(Content revision data)
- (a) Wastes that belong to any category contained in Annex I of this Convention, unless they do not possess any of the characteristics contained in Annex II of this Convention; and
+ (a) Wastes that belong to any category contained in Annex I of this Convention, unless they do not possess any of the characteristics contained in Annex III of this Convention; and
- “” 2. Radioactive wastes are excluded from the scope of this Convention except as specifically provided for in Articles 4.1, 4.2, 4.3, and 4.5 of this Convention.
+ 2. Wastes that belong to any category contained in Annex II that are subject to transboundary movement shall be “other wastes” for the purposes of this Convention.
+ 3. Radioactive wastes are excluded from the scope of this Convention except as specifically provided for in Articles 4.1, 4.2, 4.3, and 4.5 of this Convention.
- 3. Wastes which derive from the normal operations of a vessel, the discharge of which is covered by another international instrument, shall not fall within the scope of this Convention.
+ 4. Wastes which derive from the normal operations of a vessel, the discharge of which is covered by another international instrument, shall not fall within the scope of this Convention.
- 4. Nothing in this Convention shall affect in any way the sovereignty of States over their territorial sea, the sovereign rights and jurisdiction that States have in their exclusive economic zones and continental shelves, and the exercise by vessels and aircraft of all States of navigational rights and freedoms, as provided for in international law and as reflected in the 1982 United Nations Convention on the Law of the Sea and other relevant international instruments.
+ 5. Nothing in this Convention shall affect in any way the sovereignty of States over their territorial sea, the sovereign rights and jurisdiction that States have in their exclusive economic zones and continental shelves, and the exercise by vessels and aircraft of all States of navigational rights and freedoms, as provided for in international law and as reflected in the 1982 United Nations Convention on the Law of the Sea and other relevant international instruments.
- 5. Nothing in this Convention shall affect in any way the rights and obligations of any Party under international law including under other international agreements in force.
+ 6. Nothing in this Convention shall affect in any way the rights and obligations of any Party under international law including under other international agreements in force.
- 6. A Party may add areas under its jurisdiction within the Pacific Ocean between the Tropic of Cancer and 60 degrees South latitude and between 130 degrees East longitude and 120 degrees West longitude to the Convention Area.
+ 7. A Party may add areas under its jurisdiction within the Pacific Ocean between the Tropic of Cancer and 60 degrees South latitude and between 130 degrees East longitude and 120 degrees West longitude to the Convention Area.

Work to be completed
What you should produce is an exact retyping of every line above.

Answer to this task
- (a) Wastes that belong to any category contained in Annex I of this Convention, unless they do not possess any of the characteristics contained in Annex II of this Convention; and
+ (a) Wastes that belong to any category contained in Annex I of this Convention, unless they do not possess any of the characteristics contained in Annex III of this Convention; and
- “” 2. Radioactive wastes are excluded from the scope of this Convention except as specifically provided for in Articles 4.1, 4.2, 4.3, and 4.5 of this Convention.
+ 2. Wastes that belong to any category contained in Annex II that are subject to transboundary movement shall be “other wastes” for the purposes of this Convention.
+ 3. Radioactive wastes are excluded from the scope of this Convention except as specifically provided for in Articles 4.1, 4.2, 4.3, and 4.5 of this Convention.
- 3. Wastes which derive from the normal operations of a vessel, the discharge of which is covered by another international instrument, shall not fall within the scope of this Convention.
+ 4. Wastes which derive from the normal operations of a vessel, the discharge of which is covered by another international instrument, shall not fall within the scope of this Convention.
- 4. Nothing in this Convention shall affect in any way the sovereignty of States over their territorial sea, the sovereign rights and jurisdiction that States have in their exclusive economic zones and continental shelves, and the exercise by vessels and aircraft of all States of navigational rights and freedoms, as provided for in international law and as reflected in the 1982 United Nations Convention on the Law of the Sea and other relevant international instruments.
+ 5. Nothing in this Convention shall affect in any way the sovereignty of States over their territorial sea, the sovereign rights and jurisdiction that States have in their exclusive economic zones and continental shelves, and the exercise by vessels and aircraft of all States of navigational rights and freedoms, as provided for in international law and as reflected in the 1982 United Nations Convention on the Law of the Sea and other relevant international instruments.
- 5. Nothing in this Convention shall affect in any way the rights and obligations of any Party under international law including under other international agreements in force.
+ 6. Nothing in this Convention shall affect in any way the rights and obligations of any Party under international law including under other international agreements in force.
- 6. A Party may add areas under its jurisdiction within the Pacific Ocean between the Tropic of Cancer and 60 degrees South latitude and between 130 degrees East longitude and 120 degrees West longitude to the Convention Area.
+ 7. A Party may add areas under its jurisdiction within the Pacific Ocean between the Tropic of Cancer and 60 degrees South latitude and between 130 degrees East longitude and 120 degrees West longitude to the Convention Area.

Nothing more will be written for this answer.